= Exercise objective =
From the line with "Type Generation ✓" through the line with "- 5. Authentication Flow", inclusive, return each line of the data below exactly and leave the rest out.

====== Provided material ======

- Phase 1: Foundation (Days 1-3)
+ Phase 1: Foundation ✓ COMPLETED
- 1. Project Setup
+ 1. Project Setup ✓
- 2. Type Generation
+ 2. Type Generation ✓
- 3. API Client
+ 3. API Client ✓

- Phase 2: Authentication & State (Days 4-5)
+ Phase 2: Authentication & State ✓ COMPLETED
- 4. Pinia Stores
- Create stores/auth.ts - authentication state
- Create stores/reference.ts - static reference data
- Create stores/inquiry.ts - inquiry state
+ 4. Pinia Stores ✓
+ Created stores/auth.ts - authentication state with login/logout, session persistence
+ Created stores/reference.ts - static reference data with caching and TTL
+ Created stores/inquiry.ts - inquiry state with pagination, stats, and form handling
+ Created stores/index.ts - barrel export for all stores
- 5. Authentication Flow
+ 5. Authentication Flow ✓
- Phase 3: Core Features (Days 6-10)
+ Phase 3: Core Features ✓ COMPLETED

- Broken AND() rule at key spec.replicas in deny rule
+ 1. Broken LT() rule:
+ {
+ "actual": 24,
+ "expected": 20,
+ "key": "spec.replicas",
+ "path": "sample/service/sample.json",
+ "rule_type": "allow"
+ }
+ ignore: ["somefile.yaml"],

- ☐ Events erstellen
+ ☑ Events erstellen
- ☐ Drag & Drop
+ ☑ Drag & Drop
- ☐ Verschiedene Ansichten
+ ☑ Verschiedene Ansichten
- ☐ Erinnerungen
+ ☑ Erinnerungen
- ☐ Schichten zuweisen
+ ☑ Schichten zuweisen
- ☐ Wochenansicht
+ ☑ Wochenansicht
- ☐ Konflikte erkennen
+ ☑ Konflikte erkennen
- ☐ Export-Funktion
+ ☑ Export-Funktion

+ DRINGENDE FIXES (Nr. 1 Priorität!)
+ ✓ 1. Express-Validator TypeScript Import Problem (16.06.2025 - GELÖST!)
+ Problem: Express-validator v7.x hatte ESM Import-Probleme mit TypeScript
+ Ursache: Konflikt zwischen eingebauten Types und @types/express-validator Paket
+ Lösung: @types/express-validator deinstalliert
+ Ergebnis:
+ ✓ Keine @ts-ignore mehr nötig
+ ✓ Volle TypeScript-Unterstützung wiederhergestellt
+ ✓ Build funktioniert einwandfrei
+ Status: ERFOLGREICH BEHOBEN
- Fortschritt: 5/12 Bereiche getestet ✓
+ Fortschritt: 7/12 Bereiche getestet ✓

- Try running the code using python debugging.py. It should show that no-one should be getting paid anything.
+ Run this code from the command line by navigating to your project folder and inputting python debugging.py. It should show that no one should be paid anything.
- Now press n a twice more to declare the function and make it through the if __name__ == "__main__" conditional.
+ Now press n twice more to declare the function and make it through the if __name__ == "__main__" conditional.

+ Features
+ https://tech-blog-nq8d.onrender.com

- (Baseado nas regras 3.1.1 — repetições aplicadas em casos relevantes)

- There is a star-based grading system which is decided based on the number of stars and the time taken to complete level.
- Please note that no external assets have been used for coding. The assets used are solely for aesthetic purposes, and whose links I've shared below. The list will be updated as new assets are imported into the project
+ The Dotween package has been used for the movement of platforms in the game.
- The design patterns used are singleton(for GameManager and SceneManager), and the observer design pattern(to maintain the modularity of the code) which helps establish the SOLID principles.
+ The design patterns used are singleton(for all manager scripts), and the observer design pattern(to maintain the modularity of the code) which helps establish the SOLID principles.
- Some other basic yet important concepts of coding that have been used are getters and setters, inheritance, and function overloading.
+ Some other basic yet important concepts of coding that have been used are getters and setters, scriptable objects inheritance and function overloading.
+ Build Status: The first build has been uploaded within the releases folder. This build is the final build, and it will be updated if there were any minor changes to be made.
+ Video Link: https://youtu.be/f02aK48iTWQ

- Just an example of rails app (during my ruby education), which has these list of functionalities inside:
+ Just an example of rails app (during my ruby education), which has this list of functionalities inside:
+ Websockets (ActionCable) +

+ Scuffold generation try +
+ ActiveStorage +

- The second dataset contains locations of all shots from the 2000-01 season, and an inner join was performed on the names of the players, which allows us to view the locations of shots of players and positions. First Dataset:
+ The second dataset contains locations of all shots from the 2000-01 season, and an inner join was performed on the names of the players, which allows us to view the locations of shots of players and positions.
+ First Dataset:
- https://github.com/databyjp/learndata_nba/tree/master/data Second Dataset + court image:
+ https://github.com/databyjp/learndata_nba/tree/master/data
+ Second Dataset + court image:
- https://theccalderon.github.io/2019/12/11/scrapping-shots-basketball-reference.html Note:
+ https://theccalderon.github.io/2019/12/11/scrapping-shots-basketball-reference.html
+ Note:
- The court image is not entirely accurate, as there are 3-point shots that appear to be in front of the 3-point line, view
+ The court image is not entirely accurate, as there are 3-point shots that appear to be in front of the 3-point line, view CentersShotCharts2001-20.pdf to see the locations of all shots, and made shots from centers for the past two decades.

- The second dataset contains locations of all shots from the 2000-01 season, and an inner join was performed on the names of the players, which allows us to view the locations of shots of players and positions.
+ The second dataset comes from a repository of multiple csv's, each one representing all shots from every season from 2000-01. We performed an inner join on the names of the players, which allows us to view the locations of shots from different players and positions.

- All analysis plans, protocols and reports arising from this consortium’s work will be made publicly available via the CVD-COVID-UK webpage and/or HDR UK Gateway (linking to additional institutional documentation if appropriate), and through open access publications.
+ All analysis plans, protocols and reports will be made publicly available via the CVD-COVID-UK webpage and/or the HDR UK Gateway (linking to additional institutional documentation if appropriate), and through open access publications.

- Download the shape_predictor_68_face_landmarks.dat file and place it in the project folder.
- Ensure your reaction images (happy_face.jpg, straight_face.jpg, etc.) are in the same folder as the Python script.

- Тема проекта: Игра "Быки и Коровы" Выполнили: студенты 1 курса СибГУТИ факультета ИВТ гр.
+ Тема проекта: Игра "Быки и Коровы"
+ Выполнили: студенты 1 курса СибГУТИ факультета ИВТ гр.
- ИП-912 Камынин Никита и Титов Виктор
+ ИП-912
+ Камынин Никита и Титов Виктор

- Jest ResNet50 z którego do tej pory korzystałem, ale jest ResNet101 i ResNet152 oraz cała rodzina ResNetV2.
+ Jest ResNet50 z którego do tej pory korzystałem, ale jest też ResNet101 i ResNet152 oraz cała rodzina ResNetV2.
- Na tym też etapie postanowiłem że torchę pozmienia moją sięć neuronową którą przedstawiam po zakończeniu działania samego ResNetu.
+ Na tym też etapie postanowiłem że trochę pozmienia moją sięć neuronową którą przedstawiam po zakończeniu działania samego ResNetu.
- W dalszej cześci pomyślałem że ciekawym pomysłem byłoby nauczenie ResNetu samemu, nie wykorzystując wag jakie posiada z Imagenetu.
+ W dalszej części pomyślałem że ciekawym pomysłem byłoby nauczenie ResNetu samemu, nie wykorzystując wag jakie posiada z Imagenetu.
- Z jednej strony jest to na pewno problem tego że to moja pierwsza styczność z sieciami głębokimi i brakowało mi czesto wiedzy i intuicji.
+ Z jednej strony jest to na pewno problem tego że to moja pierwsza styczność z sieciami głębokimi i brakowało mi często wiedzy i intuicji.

======

= Solution to the problem =
+ 2. Type Generation ✓
- 3. API Client
+ 3. API Client ✓

- Phase 2: Authentication & State (Days 4-5)
+ Phase 2: Authentication & State ✓ COMPLETED
- 4. Pinia Stores
- Create stores/auth.ts - authentication state
- Create stores/reference.ts - static reference data
- Create stores/inquiry.ts - inquiry state
+ 4. Pinia Stores ✓
+ Created stores/auth.ts - authentication state with login/logout, session persistence
+ Created stores/reference.ts - static reference data with caching and TTL
+ Created stores/inquiry.ts - inquiry state with pagination, stats, and form handling
+ Created stores/index.ts - barrel export for all stores
- 5. Authentication Flow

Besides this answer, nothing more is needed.